DATA FOR REVIEW
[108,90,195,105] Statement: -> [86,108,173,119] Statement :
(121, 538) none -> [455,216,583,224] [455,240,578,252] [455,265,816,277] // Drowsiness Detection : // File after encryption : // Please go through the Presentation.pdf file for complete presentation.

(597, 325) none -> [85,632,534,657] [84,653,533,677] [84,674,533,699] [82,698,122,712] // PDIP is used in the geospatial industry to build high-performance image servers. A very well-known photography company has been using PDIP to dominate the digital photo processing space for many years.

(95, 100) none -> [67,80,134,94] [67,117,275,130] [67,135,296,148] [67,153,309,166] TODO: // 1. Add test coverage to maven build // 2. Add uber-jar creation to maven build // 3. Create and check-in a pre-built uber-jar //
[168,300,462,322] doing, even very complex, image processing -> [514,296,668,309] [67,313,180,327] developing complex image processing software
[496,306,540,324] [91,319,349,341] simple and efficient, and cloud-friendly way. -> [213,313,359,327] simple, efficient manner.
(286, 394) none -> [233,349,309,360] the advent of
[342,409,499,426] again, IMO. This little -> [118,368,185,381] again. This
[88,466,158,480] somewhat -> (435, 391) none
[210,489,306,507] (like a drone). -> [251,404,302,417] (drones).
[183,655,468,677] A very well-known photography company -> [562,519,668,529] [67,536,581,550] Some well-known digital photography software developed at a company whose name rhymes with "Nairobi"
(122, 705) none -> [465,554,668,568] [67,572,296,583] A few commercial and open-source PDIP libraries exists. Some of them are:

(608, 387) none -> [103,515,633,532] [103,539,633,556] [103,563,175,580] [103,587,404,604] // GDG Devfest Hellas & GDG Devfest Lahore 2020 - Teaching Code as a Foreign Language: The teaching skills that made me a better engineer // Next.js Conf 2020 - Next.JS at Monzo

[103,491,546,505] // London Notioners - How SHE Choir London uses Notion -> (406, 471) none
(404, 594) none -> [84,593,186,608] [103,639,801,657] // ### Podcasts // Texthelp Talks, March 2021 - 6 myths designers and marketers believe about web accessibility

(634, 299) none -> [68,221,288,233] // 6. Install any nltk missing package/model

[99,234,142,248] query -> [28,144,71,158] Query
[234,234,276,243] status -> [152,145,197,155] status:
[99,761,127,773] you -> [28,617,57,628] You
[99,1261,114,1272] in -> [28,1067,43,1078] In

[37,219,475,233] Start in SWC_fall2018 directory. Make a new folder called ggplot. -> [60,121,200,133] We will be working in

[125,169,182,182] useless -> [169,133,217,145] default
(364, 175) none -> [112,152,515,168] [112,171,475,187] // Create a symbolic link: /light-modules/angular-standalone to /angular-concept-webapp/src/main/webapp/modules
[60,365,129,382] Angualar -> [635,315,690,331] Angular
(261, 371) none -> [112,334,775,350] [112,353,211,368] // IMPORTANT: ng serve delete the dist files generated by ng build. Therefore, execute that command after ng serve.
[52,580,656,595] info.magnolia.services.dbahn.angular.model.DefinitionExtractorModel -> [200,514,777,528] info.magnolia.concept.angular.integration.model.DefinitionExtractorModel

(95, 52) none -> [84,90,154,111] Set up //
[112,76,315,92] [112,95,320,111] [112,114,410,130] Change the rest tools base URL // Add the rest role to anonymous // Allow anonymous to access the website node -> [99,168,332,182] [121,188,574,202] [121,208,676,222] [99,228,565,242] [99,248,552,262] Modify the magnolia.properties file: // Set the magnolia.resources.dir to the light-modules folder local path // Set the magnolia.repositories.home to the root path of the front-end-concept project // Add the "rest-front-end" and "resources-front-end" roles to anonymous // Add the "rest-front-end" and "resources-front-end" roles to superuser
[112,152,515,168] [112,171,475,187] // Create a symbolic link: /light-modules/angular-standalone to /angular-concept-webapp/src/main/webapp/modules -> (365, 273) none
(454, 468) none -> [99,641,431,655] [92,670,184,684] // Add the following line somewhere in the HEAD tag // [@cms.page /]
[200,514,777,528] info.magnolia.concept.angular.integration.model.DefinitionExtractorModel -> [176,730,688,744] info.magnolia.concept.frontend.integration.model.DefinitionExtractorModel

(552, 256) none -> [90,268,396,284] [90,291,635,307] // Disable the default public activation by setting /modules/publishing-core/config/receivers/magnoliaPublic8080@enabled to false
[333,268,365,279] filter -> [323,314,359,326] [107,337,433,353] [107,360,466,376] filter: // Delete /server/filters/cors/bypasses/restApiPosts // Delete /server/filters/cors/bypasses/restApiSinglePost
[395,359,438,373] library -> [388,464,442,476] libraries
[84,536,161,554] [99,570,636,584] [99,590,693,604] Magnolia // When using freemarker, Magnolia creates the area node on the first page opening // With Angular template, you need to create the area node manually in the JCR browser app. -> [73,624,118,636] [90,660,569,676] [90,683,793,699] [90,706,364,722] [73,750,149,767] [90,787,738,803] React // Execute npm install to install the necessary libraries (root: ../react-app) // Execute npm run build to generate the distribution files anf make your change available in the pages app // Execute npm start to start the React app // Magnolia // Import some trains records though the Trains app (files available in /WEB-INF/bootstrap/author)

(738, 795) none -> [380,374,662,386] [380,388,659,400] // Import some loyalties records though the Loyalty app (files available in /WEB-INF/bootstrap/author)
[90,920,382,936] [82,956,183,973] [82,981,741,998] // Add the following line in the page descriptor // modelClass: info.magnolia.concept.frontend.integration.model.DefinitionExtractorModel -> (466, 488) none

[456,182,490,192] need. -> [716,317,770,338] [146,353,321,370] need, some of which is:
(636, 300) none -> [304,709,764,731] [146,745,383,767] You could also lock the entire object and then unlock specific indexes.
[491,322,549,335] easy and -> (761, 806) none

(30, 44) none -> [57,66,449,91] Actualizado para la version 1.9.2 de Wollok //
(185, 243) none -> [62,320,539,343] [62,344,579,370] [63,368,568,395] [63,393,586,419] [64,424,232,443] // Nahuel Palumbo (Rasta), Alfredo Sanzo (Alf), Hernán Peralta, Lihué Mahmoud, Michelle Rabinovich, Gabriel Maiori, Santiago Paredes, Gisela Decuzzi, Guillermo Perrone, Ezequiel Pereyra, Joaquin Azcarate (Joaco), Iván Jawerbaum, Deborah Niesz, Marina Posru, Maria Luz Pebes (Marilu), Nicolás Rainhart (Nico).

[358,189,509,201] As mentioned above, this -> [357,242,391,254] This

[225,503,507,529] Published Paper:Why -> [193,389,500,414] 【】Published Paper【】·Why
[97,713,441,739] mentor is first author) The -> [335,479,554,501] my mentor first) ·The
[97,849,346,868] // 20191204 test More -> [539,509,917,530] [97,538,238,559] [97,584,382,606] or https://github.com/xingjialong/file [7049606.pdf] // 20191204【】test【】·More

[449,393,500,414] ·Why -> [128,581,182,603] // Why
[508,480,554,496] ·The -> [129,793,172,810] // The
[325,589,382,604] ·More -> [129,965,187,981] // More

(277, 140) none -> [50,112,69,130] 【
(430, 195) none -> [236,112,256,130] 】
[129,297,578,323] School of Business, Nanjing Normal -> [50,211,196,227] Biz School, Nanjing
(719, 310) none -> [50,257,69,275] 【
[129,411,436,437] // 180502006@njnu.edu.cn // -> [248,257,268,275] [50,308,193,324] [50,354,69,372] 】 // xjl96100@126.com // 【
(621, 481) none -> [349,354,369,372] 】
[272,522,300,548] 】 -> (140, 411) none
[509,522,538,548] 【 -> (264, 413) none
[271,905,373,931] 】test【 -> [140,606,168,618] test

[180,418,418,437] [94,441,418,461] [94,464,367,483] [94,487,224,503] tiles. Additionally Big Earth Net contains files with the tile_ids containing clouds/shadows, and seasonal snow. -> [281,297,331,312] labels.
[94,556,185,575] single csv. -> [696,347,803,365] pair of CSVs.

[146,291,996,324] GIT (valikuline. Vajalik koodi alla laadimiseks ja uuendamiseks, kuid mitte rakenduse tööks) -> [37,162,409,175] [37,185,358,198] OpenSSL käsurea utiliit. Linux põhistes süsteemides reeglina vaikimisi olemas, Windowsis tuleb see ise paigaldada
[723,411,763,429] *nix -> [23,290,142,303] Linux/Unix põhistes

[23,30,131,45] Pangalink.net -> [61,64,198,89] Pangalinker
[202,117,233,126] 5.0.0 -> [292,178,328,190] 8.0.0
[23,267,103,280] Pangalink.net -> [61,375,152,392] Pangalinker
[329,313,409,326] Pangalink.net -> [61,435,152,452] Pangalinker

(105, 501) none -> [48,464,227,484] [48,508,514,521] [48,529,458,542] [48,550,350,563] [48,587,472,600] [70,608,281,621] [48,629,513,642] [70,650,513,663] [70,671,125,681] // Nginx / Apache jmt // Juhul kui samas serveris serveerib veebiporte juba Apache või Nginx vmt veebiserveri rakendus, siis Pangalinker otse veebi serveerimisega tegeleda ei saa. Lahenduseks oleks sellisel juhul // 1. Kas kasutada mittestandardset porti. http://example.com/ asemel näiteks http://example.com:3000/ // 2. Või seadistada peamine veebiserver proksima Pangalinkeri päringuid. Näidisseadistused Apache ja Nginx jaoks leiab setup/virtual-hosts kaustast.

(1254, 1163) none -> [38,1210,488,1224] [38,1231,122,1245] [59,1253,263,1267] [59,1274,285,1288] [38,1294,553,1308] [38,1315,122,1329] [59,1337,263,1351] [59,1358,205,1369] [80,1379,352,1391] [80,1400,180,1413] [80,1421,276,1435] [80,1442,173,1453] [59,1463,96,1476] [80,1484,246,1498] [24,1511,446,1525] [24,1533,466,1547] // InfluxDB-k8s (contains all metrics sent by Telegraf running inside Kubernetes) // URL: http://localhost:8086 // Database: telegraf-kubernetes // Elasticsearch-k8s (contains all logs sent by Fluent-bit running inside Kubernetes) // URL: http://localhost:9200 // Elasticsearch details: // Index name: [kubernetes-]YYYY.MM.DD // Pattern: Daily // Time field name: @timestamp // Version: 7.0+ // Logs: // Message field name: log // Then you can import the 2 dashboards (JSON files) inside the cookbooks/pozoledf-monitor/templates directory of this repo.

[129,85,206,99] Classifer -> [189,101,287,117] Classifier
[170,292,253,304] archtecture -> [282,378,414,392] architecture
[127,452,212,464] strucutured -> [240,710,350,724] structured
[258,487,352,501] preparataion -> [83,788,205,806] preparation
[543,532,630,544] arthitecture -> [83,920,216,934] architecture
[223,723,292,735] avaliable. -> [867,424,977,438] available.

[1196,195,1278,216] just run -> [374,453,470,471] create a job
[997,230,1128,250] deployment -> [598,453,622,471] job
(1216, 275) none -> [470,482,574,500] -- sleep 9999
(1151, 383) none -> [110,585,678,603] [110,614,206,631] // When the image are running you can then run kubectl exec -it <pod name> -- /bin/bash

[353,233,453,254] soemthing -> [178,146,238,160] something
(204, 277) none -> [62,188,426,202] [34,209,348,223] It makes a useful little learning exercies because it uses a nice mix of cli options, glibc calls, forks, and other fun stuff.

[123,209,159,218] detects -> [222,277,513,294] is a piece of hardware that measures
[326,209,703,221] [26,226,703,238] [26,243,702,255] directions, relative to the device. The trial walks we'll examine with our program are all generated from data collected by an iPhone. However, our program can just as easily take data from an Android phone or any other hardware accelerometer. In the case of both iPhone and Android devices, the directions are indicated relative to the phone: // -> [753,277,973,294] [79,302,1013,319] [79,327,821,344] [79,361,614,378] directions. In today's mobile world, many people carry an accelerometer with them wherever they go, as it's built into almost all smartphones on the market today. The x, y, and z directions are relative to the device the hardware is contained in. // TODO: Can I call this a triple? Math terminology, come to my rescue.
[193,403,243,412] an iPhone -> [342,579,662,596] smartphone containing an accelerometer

HOW TO COMPLETE THIS TASK
Beginning with the very first line of the material, please return exactly each line down to and including the one with "(121, 538) none".

RESPONSE BELOW
[108,90,195,105] Statement: -> [86,108,173,119] Statement :
(121, 538) none -> [455,216,583,224] [455,240,578,252] [455,265,816,277] // Drowsiness Detection : // File after encryption : // Please go through the Presentation.pdf file for complete presentation.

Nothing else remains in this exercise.